Как-то он пережил эту поездку; как-то пережил год. В день смерти Виллема ему снилось, как взрываются стеклянные вазы, как летит по воздуху тело Виллема и лицо его врезается в дерево. Он проснулся с такой тоской по Виллему, что ему показалось, будто он слепнет. В тот день он вернулся домой и увидел одну из афиш фильма «Счастливые годы», которому вернули теперь первоначальное название «Танцовщик и сцена». На некоторых афишах был Виллем: волосы длинные, как у Нуреева, глубокий вырез на груди, длинная, сильная шея. А на некоторых красовалось лишь монументальное изображение ноги — ноги Виллема, он знал это — в балетной туфле на пуанте, снятой так близко, что видны были вены и волоски, и тонкие напряженные мускулы, и сухожилия. «Премьера в День благодарения», говорилось в афише. О боже, думал он, возвращаясь в дом, о боже. Он хотел, чтобы ему перестали напоминать; он страшился дня, когда перестанут. В последние недели ему казалось, что Виллем ускользает от него, хотя тоска отказывалась ослабевать.
На следующей неделе они пошли к Ирвинам. По молчаливому уговору они решили идти все вместе и встретились в квартире Ричарда; он дал Ричарду ключи от машины, чтобы тот их отвез. Все молчали, даже Джей-Би, сам он страшно нервничал. Ему казалось, что Ирвины сердятся на него и что он это заслужил.
Ужин состоял из любимых блюд Малкольма, и пока они ели, он чувствовал, что мистер Ирвин не сводит с него глаз, и спрашивал себя, думает ли мистер Ирвин о том же, о чем и он сам: почему Малкольм? Почему не он?

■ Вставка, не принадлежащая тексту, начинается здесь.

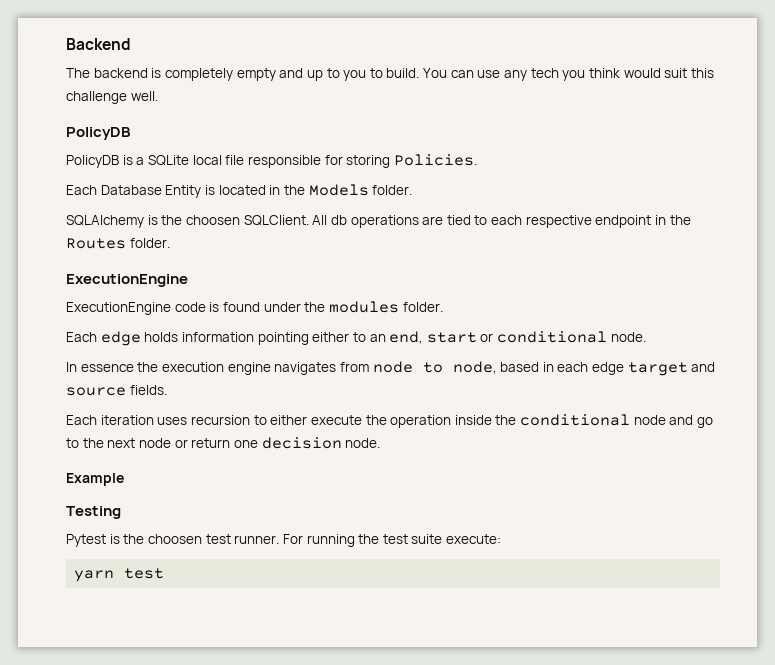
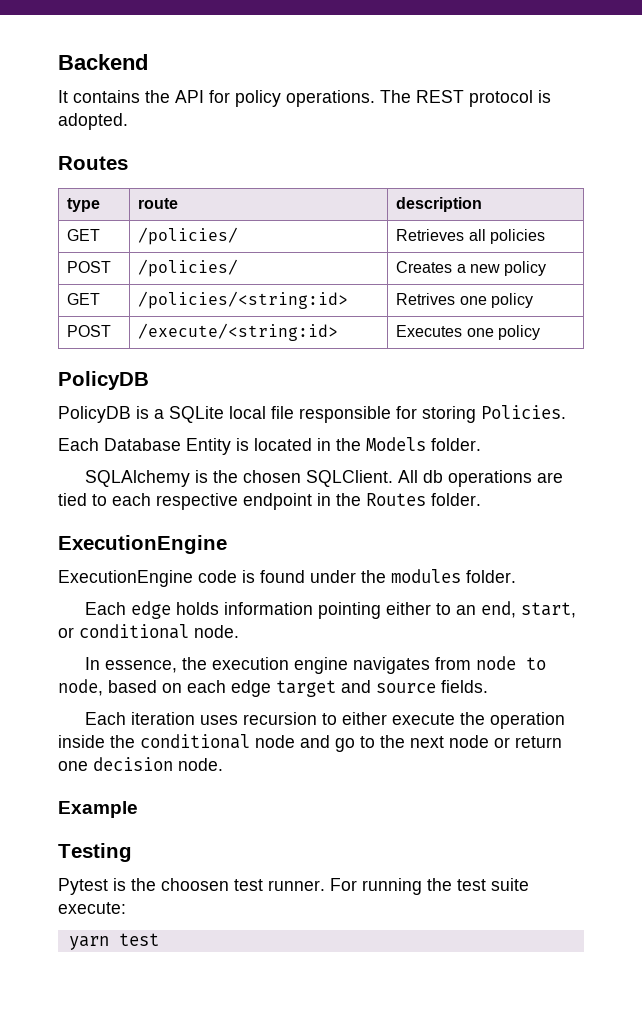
- The backend is completely empty and up to you to build. You can use any tech you think would suit this challenge well.
+ It contains the API for policy operations. The REST protocol is adopted.
+ Routes
+ type | route | description
+ GET | /policies/ | Retrieves all policies
+ POST | /policies/ | Creates a new policy
+ GET | /policies/<string:id> | Retrives one policy
+ POST | /execute/<string:id> | Executes one policy
- SQLAlchemy is the choosen SQLClient.
+ SQLAlchemy is the chosen SQLClient.
- Each edge holds information pointing either to an end, start or conditional node.
+ Each edge holds information pointing either to an end, start, or conditional node.
- In essence the execution engine navigates from node to node, based in each edge target and source fields.
+ In essence, the execution engine navigates from node to node, based on each edge target and source fields.

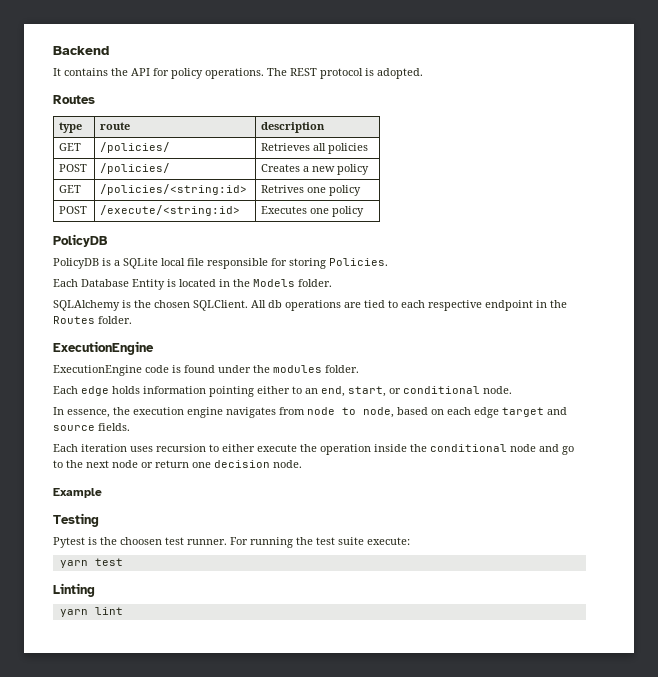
+ Linting
+ yarn lint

Миссис Ирвин предложила, чтобы все по кругу поделились какими-то воспоминаниями о Малкольме, и он сидел и слушал: миссис Ирвин рассказала историю о том, как они осматривали Пантеон, когда Малкольму было шесть, и через пять минут после того, как они ушли, вдруг оказалось, что Малкольм пропал; они кинулись обратно и нашли его на полу — он все во все глаза таращился на отверстие в куполе. Флора рассказала, как Малкольм-второклассник забрал с чердака ее кукольный дом, вынул оттуда всех кукол и обставил его крошечными столами, стульями, диванами и какими-то еще неизвестными ей предметами мебели, сделанными из пластилина; Джей-Би рассказал, как они все вернулись в колледж на день раньше после Дня благодарения, прорвались в общежитие, где были совершенно одни, и как Малкольм развел огонь в камине в гостиной, чтобы пожарить на ужин колбаски; а когда наступила его очередь, он рассказал историю о том, как Малкольм мастерил им стеллаж на Лиспенард-стрит: было ясно, что стеллаж с трудом помещается — нельзя будет вытянуть ноги на диване, иначе упрешься в книжные полки, но он очень хотел стеллаж, и Виллем согласился. И вот Малкольм принес самое дешевое дерево — остатки со склада пиломатериалов, — и они с Виллемом пошли на крышу собирать стеллаж, чтобы соседи не жаловались на шум, а потом принесли стеллаж в квартиру и установили его.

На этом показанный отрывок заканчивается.